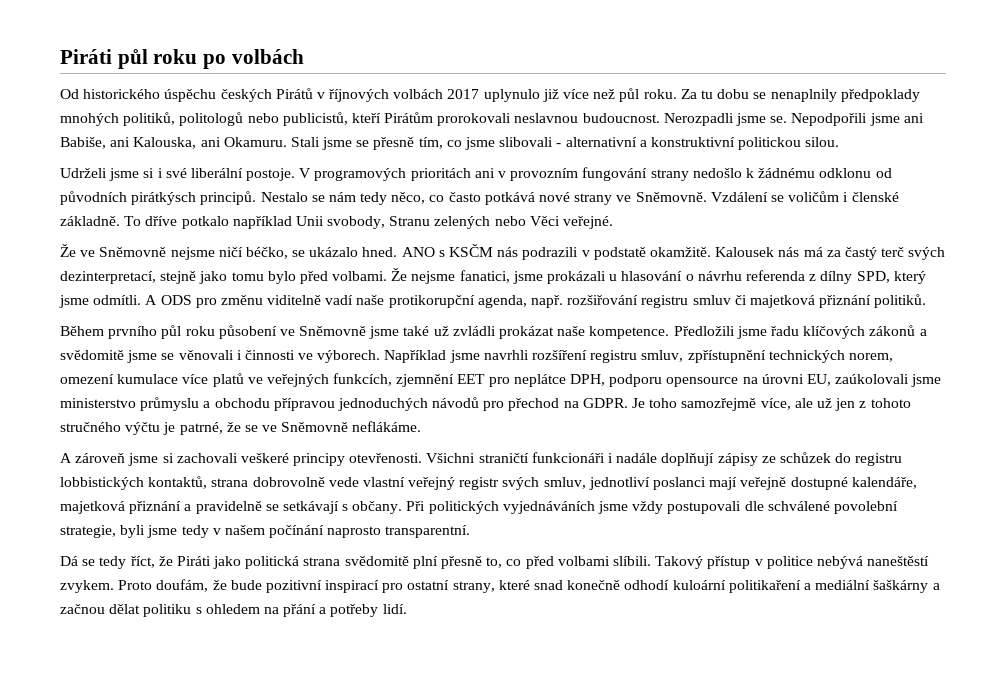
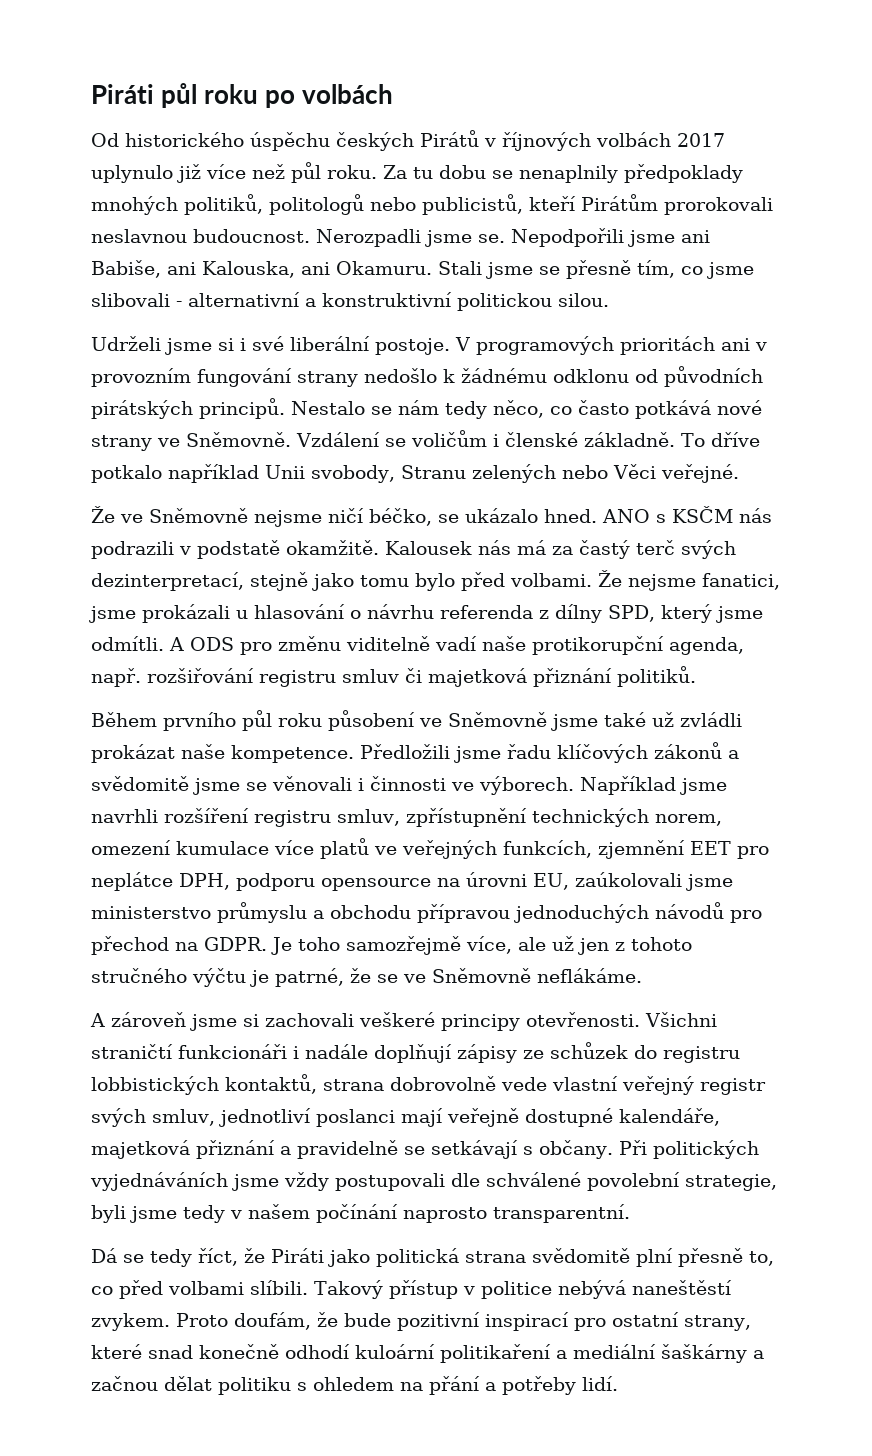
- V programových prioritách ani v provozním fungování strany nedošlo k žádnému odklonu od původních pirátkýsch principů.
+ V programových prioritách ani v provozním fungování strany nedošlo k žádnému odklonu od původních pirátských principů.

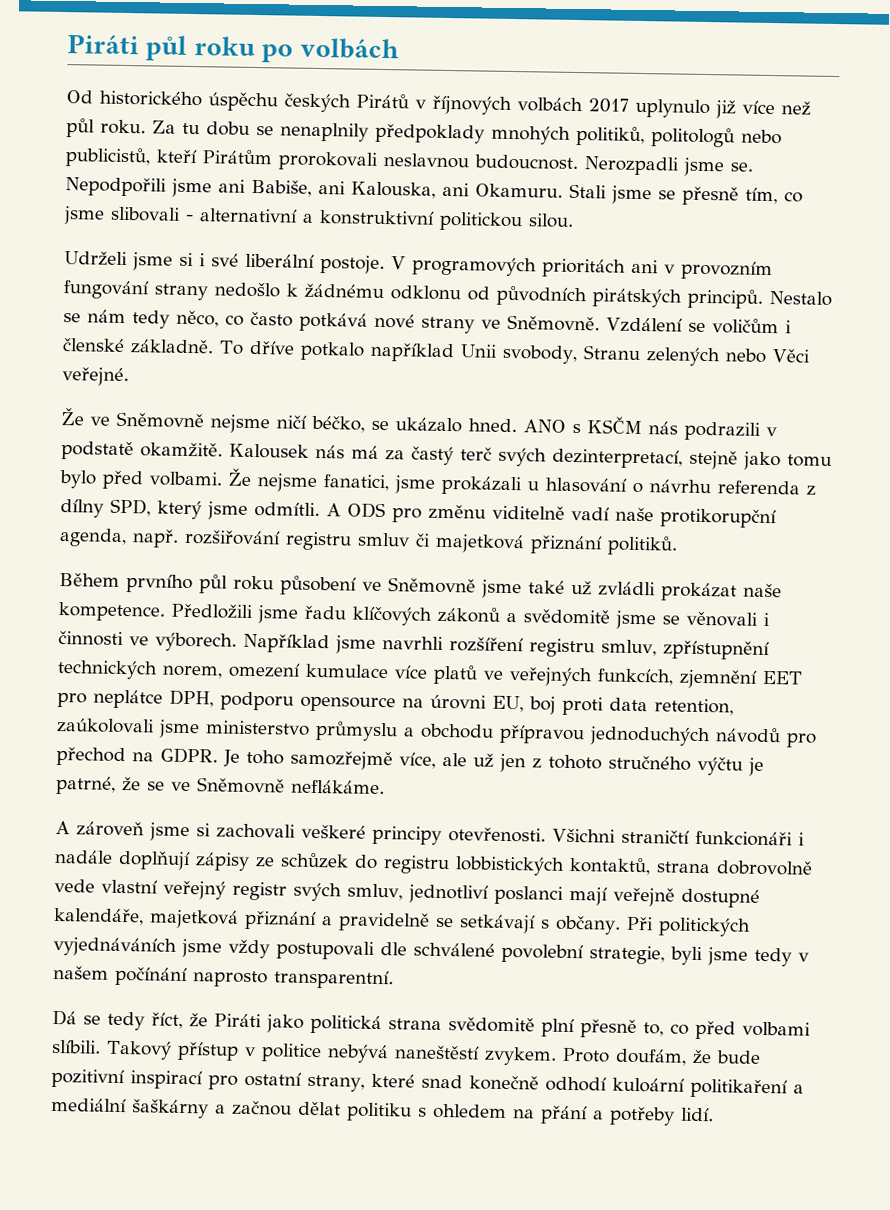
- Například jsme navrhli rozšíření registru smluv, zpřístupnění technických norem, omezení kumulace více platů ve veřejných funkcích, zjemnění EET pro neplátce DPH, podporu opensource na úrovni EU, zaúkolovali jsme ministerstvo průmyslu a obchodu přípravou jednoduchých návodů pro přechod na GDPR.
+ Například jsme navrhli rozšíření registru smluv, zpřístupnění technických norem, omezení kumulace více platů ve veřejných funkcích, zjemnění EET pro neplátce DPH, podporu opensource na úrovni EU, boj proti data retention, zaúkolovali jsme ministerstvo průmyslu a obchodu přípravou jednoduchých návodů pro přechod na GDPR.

────

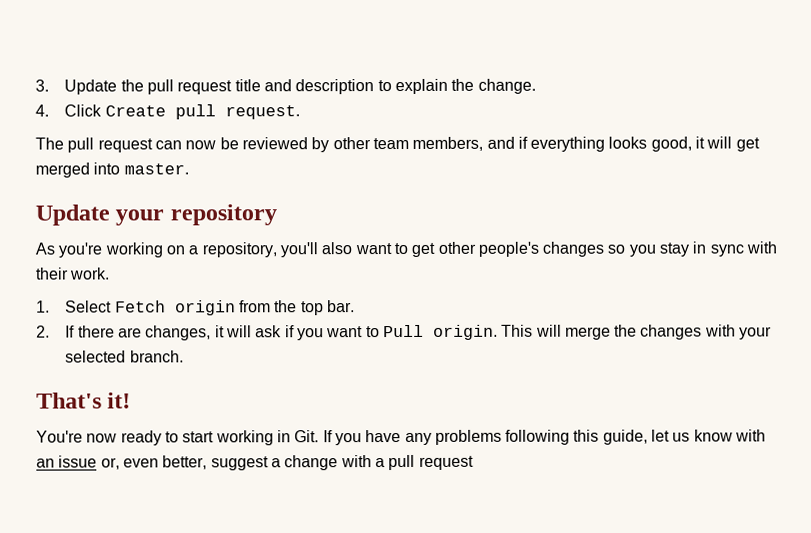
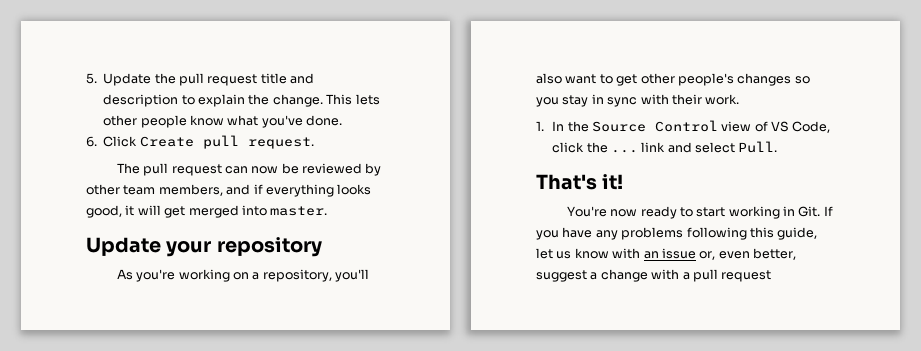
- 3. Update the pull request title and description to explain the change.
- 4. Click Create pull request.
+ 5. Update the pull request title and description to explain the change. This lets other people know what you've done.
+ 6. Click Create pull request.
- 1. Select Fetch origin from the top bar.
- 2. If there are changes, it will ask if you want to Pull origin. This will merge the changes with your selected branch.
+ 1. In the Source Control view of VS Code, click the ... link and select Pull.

────

— Work to be completed —
Look through the entries above and quote exactly the lines from the line with "what you've done." to the line with "and select Pull.", counting both of those lines.

— Finished exercise —
+ 5. Update the pull request title and description to explain the change. This lets other people know what you've done.
+ 6. Click Create pull request.
- 1. Select Fetch origin from the top bar.
- 2. If there are changes, it will ask if you want to Pull origin. This will merge the changes with your selected branch.
+ 1. In the Source Control view of VS Code, click the ... link and select Pull.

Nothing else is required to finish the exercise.